Este jueves se supo que el padrón del Servel incluye a más de medio millón de personas que se estima que están fallecidas, puesto que algunas fechas de nacimiento se remontan incluso hasta hace 139 años.

Esto no afecta los resultados sobre los votos emitidos, aunque sí puede alterar los datos sobre abstención, especialmente después de que en las municipales de octubre se estrenara el sistema de inscripción automática y voto voluntario, con una abstención del 60 por ciento.

Esa ley, que entró en vigor en enero de 2012, permitió incorporar a 4,5 millones de chilenos al padrón electoral, que en octubre tenía 13,4 millones de electores inscritos.

El año pasado ya se conoció que, a raíz de la implementación de esa normativa, un millar de chilenos detenidos desaparecidos durante la dictadura militar de Augusto Pinochet (1973-1990) se encontraban inscritos en los registros electorales porque legalmente no están muertos.

Entre ellos estaba el presidente Salvador Allende, muerto en La Moneda durante el golpe militar del 11 de septiembre de 1973, y cuyo nombre apareció en el registro de votantes habilitados para sufragar en un colegio de Santiago en los pasados comicios municipales.

El Servel ha explicado en esta ocasión que no tiene facultades para depurar el padrón porque la norma que lo permitía, y que estaba incluida en la nueva ley que regula las elecciones primarias, fue declarada inconstitucional por el Tribunal Constitucional.
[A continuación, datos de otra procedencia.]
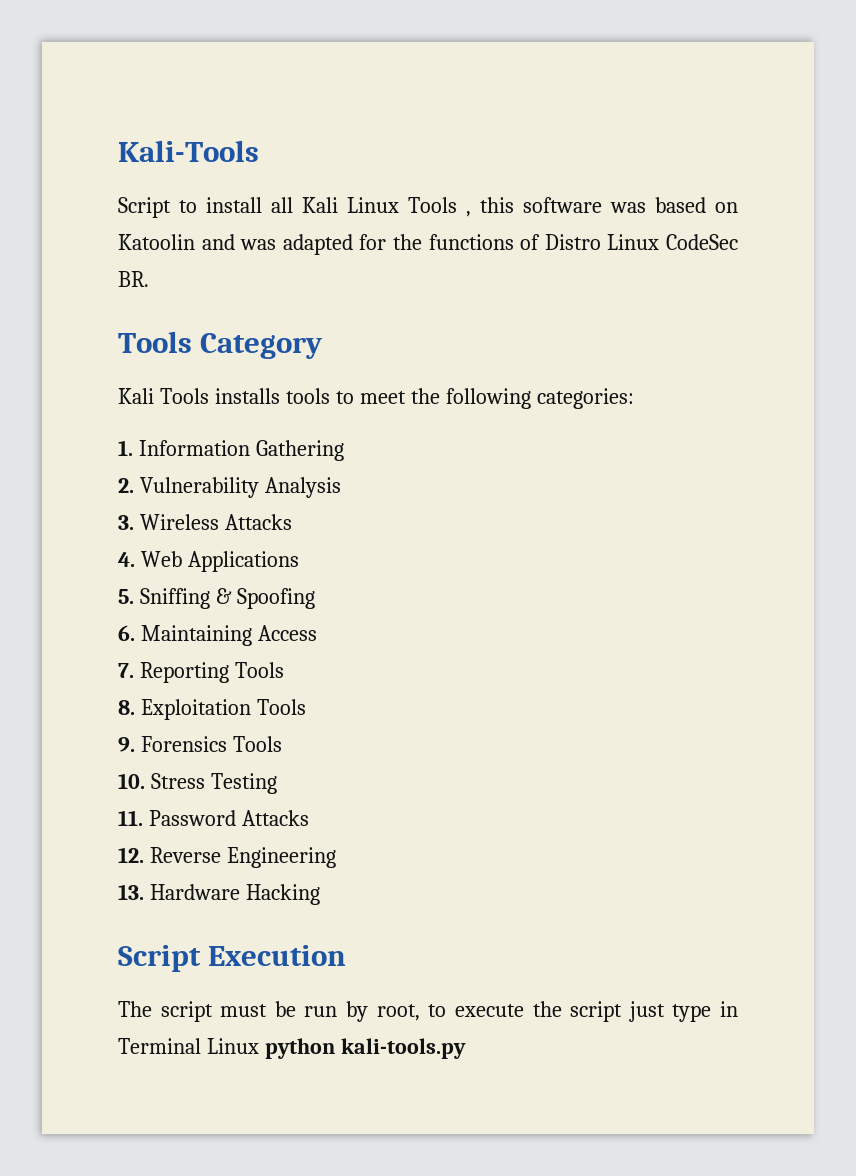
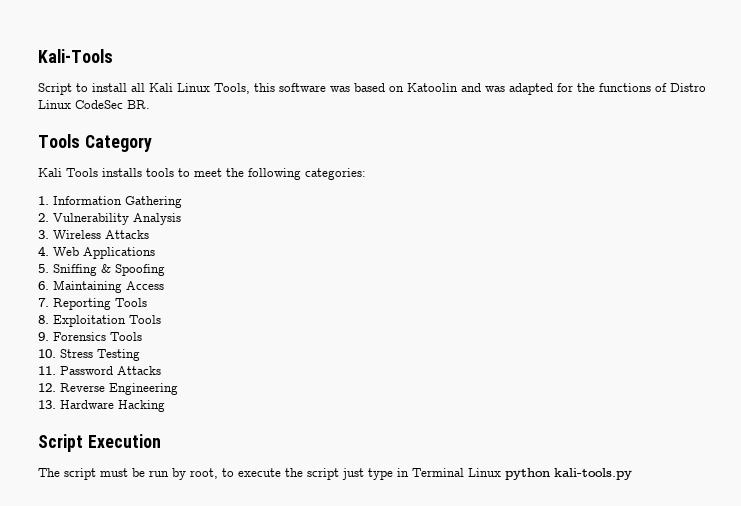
[408,197,471,217] Tools , -> [214,83,250,94] Tools,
Esa norma facultaba al Servel a excluir a todas aquellas personas que, con 80 años o más, no hubieran renovado su cédula de identidad o pasaporte en los últimos quince años.

Según explicó Víctor Rebolledo, los registros de certificados de nacimiento y defunción se empezaron a incluir en una base de datos electrónica a partir de 1982, y en 1996 se digitalizaron las defunciones registradas entre 1960 y 1982.

En ese proceso, muchos certificados de defunción no se pudieron asociar con un número de la cédula de identidad porque había algún tipo de discrepancia entre la partida de nacimiento y la de fallecimiento.

"Eso explica que tengamos 560.000 defunciones" que no están asociadas a una cédula de identidad, señaló el experto del Registro Electoral.

"Tratar de asociar mediante el computador estas defunciones puede generar un peligro, porque si nosotros nos equivocamos y le damos una defunción a una persona que está viva se puede generar que esta persona, al momento de votar, no pueda hacerlo", indicó.

Por eso, explicó, el proceso se debe realizar de forma individual y la idea es concentrarse en los mayores de 80 años para poder avanzar más rápido.